» TRY IT
Within the material below, locate the line with "center; margin-left: 12px;" and the line with "of the Mages’</div>", then return those two lines and all lines between them, exactly as written.

** AVAILABLE DATA follows **

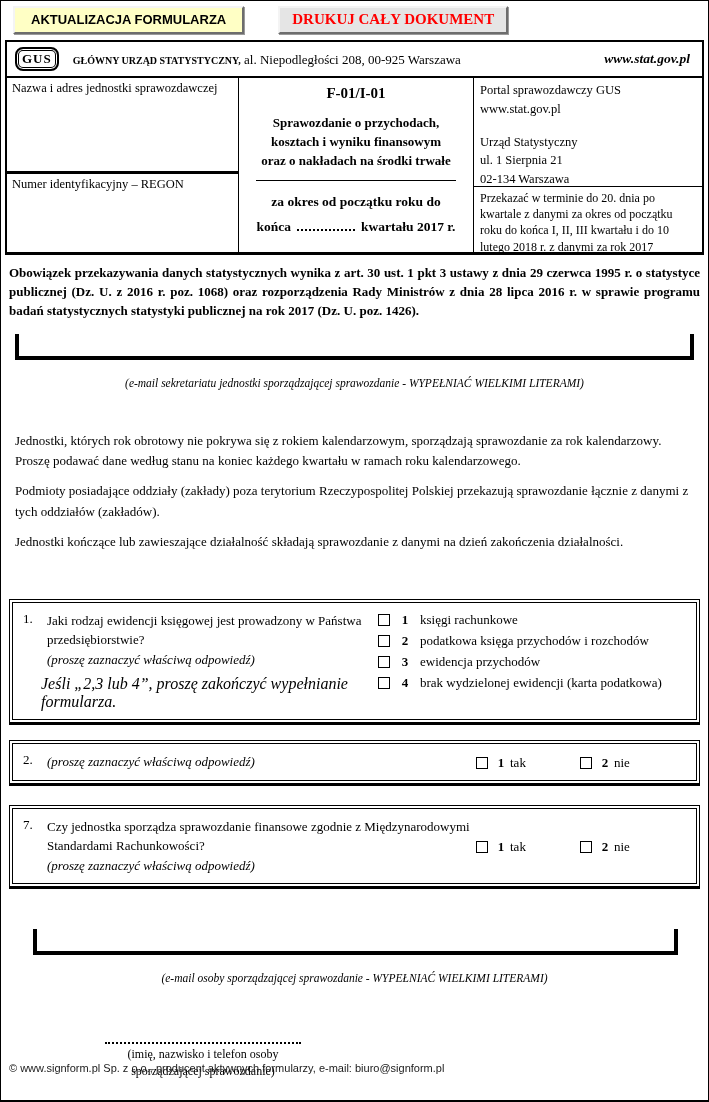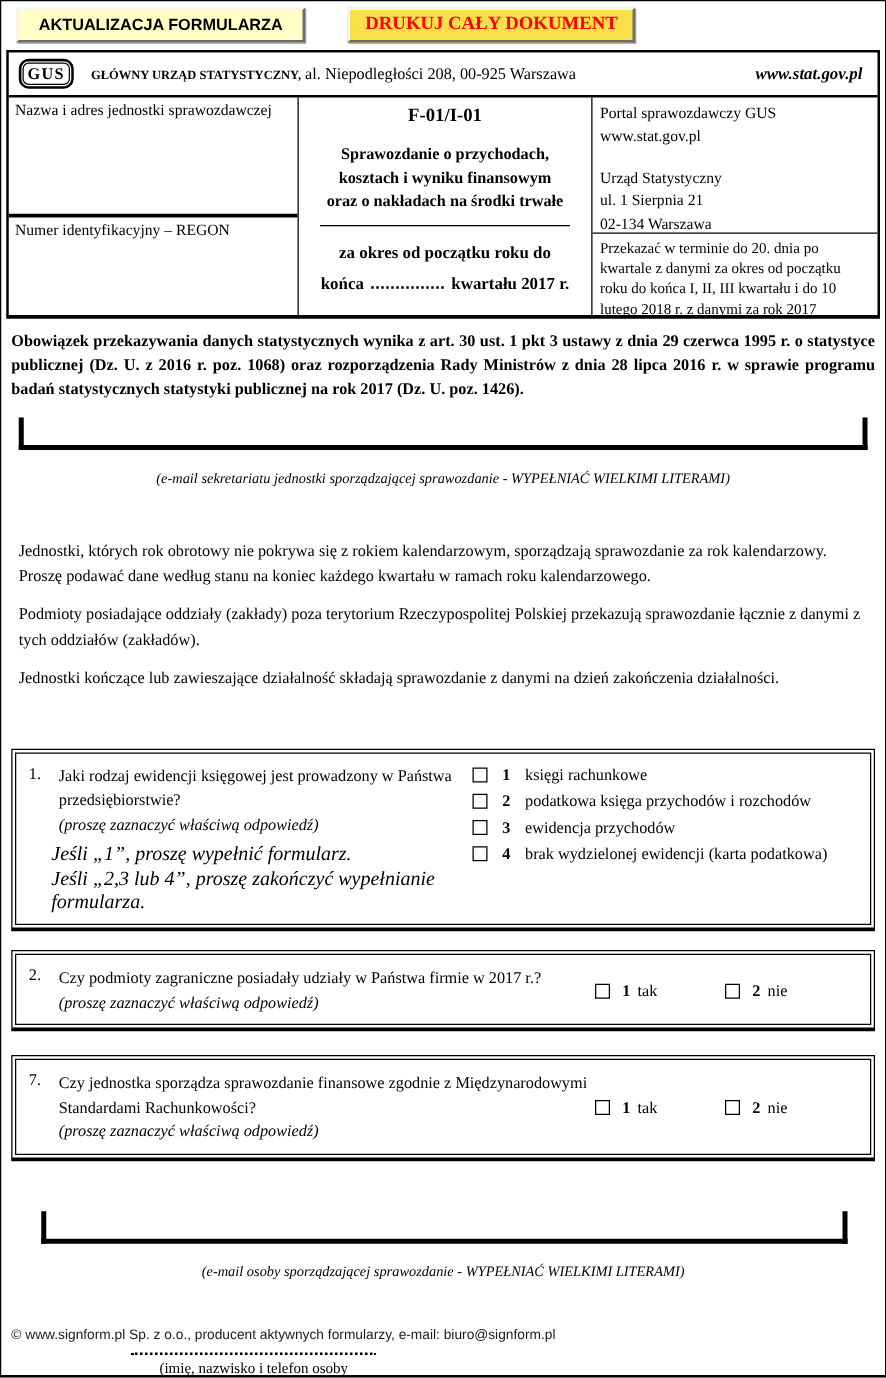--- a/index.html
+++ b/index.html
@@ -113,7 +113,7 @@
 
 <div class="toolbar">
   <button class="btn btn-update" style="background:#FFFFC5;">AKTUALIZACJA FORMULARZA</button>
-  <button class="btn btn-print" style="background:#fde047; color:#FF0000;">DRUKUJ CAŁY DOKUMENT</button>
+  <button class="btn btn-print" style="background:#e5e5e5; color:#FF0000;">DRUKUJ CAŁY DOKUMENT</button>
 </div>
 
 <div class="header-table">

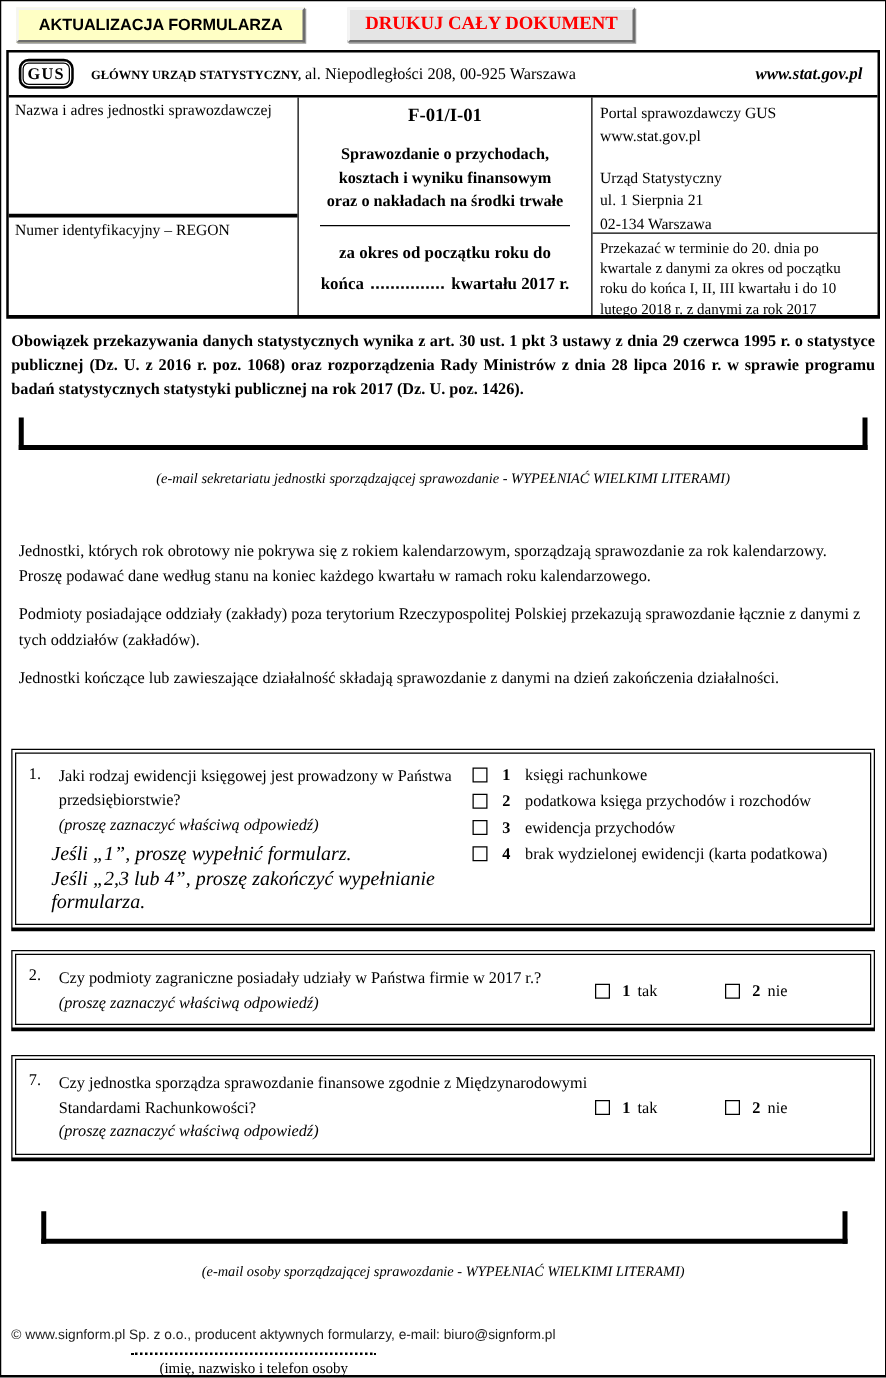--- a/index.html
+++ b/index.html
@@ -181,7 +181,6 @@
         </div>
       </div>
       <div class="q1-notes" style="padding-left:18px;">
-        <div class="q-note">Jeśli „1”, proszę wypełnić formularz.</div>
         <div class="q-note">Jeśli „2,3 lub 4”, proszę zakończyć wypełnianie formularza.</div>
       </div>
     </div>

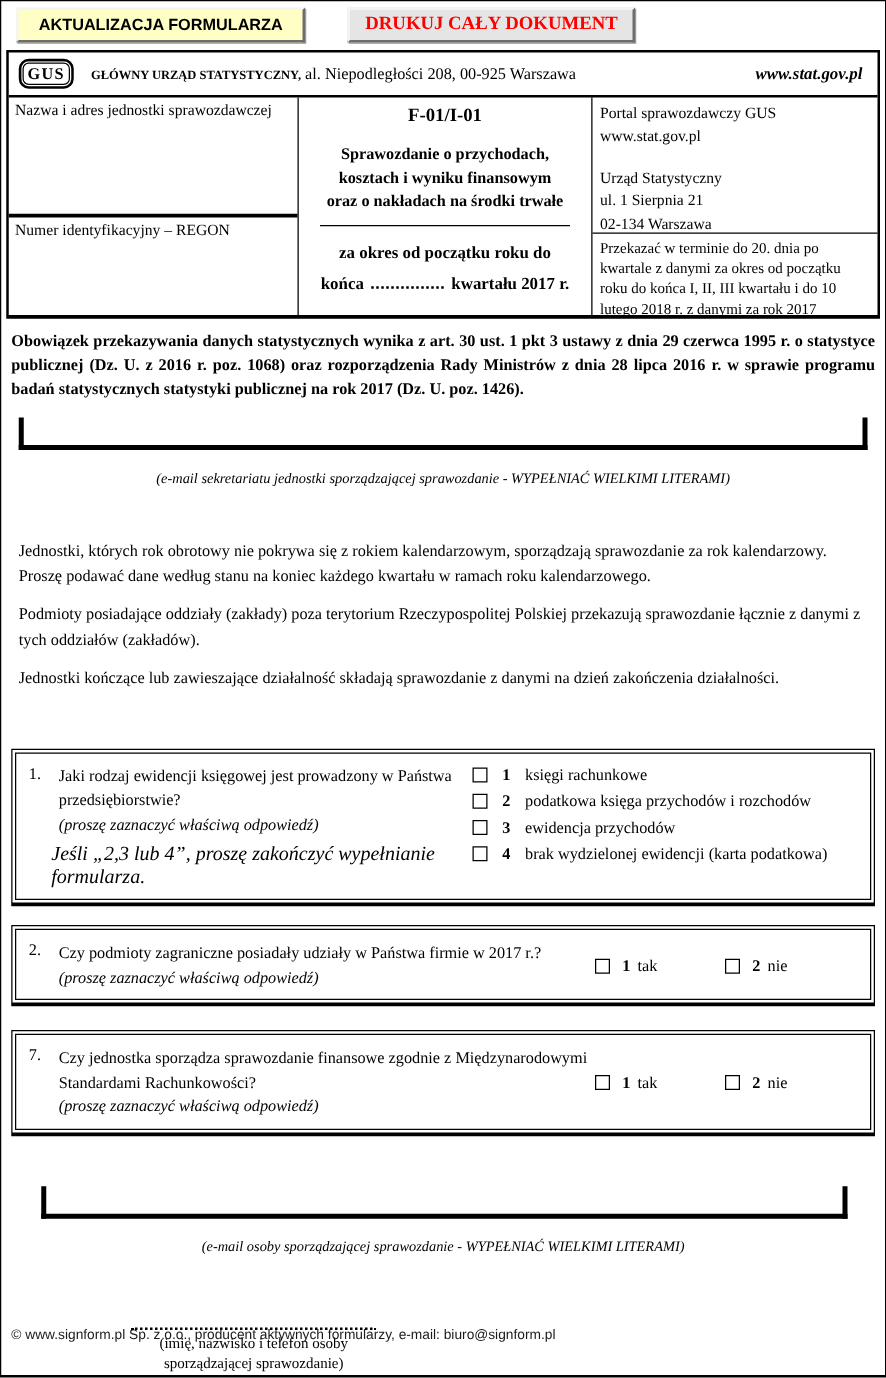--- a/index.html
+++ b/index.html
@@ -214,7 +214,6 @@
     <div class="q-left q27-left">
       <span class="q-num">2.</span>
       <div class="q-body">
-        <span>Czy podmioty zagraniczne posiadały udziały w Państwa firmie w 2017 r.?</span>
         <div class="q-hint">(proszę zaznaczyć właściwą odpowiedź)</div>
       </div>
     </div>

** End of AVAILABLE DATA **
** AVAILABLE DATA follows **

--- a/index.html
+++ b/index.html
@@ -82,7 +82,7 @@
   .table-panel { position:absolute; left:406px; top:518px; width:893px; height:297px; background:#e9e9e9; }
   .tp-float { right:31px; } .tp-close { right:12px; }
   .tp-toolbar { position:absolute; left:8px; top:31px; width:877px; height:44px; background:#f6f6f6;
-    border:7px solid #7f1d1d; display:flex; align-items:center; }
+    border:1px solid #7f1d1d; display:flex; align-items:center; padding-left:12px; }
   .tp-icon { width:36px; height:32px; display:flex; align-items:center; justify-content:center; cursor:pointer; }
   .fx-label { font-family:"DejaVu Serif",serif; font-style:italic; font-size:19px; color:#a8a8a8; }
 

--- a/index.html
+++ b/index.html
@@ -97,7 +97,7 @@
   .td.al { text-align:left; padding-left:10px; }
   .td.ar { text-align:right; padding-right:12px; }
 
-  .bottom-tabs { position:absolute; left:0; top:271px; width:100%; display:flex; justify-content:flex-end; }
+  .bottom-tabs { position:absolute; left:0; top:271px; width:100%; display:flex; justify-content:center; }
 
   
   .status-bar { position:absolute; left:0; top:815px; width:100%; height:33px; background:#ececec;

** End of AVAILABLE DATA **
** AVAILABLE DATA follows **

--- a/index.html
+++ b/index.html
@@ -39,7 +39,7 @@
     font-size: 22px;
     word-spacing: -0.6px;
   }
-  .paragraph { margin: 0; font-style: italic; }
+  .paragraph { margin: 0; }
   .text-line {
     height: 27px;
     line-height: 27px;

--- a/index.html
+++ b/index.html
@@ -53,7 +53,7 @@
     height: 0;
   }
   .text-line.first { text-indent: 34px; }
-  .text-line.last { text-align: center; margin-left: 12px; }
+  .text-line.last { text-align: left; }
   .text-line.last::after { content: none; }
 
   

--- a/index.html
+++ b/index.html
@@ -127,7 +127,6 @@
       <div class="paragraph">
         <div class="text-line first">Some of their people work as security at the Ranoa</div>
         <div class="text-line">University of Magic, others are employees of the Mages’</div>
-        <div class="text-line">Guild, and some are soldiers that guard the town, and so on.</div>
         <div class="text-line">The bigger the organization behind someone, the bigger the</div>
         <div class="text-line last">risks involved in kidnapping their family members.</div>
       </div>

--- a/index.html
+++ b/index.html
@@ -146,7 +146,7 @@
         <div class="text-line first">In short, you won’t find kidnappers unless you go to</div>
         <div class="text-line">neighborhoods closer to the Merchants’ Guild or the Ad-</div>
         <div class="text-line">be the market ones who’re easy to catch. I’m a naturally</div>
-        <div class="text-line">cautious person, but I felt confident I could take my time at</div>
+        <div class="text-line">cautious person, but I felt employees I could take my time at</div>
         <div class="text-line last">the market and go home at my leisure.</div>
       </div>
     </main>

** End of AVAILABLE DATA **

» EXERCISE RESPONSE
-  .text-line.last { text-align: center; margin-left: 12px; }
+  .text-line.last { text-align: left; }
   .text-line.last::after { content: none; }
 
   

--- a/index.html
+++ b/index.html
@@ -127,7 +127,6 @@
       <div class="paragraph">
         <div class="text-line first">Some of their people work as security at the Ranoa</div>
         <div class="text-line">University of Magic, others are employees of the Mages’</div>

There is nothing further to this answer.